_HOW TO COMPLETE THIS TASK_. Search the entries for lines that contain the word "pinfo", and report each one found.

___ DATA ___

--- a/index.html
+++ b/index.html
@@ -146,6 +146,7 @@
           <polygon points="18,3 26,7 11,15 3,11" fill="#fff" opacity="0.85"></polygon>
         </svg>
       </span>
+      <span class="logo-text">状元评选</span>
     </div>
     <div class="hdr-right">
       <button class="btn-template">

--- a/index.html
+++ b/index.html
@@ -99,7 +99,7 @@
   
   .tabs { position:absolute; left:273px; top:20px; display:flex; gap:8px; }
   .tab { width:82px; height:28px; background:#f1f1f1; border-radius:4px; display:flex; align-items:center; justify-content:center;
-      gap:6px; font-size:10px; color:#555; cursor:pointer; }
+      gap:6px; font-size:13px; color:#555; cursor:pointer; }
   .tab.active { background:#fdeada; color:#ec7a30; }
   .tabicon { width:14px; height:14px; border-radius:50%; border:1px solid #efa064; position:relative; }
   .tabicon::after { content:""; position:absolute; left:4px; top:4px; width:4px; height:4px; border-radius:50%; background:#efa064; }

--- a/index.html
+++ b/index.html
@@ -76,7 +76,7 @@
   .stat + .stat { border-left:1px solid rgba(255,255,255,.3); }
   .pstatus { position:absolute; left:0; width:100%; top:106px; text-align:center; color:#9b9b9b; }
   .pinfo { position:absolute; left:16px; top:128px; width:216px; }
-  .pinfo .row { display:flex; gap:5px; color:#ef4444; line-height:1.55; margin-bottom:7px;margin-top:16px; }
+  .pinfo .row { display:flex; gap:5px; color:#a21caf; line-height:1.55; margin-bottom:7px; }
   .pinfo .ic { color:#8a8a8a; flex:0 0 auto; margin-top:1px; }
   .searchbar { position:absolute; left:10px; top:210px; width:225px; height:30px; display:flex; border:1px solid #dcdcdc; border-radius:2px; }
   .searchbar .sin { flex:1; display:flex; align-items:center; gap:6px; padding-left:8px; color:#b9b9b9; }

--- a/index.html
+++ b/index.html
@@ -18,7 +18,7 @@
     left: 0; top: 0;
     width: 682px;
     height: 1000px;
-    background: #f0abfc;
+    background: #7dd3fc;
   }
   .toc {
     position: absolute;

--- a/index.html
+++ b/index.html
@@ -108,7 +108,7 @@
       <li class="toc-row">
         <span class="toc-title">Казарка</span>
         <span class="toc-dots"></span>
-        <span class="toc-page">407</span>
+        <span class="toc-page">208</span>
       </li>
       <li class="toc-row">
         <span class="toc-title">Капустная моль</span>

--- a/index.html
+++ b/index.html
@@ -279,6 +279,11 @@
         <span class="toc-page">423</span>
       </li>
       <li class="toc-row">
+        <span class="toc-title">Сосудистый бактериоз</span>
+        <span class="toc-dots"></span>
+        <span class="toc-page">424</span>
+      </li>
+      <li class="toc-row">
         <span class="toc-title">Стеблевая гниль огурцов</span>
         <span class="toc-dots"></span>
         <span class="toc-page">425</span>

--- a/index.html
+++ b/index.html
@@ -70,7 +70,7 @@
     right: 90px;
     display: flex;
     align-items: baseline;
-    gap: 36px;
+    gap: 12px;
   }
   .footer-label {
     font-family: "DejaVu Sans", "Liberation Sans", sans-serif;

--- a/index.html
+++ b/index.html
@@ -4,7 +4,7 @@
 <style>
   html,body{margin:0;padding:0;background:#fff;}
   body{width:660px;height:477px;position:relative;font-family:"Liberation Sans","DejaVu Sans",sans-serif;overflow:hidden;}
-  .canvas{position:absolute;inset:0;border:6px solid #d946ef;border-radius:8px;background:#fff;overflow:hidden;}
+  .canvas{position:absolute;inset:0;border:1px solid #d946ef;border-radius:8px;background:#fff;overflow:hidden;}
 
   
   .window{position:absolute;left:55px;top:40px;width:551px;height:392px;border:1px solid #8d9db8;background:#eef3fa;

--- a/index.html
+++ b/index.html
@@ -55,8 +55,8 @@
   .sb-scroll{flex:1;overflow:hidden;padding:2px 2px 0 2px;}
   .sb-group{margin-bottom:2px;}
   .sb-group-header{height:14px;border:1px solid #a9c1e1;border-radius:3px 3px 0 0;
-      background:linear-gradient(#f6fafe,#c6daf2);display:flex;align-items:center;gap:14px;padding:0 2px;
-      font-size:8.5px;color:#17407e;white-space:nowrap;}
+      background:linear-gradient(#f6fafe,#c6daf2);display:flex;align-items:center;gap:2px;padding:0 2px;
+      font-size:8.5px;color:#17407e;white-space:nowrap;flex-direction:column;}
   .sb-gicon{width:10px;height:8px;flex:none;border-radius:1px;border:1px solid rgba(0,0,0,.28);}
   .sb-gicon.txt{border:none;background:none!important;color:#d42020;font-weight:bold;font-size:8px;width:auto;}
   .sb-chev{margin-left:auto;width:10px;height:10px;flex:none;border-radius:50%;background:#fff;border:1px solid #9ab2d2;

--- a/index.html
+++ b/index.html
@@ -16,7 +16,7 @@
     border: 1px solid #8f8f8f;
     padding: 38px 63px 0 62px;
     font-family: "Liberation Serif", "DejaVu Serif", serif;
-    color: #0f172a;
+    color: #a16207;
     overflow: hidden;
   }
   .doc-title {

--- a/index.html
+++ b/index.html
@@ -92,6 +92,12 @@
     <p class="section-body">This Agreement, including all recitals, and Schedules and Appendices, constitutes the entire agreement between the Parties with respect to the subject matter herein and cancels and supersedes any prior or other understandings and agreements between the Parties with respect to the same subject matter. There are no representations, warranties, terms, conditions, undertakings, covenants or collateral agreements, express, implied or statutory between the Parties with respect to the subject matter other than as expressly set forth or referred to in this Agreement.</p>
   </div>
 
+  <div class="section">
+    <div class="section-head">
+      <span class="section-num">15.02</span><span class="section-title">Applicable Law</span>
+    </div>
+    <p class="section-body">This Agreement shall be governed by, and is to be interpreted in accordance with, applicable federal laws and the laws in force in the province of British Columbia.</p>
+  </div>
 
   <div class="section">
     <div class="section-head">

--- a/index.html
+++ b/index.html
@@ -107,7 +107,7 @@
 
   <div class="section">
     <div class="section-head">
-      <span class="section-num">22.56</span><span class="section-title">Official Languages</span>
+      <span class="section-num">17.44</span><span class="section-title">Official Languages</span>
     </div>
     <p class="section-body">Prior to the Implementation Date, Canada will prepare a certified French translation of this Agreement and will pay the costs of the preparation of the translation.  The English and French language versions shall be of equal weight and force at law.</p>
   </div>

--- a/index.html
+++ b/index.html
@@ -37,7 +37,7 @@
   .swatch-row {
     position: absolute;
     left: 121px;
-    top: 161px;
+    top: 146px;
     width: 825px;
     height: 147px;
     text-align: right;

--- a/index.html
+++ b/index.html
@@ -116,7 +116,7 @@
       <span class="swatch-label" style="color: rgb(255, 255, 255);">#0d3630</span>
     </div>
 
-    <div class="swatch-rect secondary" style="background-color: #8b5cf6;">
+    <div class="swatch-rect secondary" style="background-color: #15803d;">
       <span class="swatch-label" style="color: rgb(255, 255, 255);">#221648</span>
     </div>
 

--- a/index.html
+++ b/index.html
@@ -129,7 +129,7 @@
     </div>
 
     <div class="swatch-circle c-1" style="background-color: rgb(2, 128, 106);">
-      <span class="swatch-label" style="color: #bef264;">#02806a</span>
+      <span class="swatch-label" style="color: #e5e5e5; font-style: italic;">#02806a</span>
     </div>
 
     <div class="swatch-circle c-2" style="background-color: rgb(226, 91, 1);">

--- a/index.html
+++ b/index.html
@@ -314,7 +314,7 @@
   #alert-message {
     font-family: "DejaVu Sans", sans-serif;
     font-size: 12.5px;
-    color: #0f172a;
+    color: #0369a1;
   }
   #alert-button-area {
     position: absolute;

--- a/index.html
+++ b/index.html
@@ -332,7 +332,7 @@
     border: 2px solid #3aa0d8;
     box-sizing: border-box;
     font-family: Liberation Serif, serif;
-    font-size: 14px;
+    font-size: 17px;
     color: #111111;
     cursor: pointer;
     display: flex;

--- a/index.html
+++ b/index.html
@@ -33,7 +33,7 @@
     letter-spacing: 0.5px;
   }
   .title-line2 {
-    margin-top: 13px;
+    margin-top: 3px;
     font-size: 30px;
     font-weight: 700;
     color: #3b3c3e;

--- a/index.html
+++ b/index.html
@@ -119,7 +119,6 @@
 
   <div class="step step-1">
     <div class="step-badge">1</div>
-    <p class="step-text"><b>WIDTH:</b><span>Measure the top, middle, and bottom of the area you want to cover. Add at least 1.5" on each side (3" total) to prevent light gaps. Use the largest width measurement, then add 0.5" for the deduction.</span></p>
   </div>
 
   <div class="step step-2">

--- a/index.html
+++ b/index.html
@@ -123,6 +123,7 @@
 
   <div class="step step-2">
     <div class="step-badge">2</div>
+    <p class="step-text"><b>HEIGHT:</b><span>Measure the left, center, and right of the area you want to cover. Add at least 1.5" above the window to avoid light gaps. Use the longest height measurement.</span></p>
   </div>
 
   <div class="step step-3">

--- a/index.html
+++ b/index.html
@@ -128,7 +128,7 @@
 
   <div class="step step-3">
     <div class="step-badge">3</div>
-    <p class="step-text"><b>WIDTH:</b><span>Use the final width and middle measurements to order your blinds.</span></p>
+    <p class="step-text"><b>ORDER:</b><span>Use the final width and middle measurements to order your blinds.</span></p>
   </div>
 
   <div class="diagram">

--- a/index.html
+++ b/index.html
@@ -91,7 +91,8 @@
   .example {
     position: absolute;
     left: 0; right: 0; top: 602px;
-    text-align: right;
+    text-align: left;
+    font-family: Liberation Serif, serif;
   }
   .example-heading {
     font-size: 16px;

___

_OUTPUT BELOW_.
   .pinfo { position:absolute; left:16px; top:128px; width:216px; }
-  .pinfo .row { display:flex; gap:5px; color:#ef4444; line-height:1.55; margin-bottom:7px;margin-top:16px; }
+  .pinfo .row { display:flex; gap:5px; color:#a21caf; line-height:1.55; margin-bottom:7px; }
   .pinfo .ic { color:#8a8a8a; flex:0 0 auto; margin-top:1px; }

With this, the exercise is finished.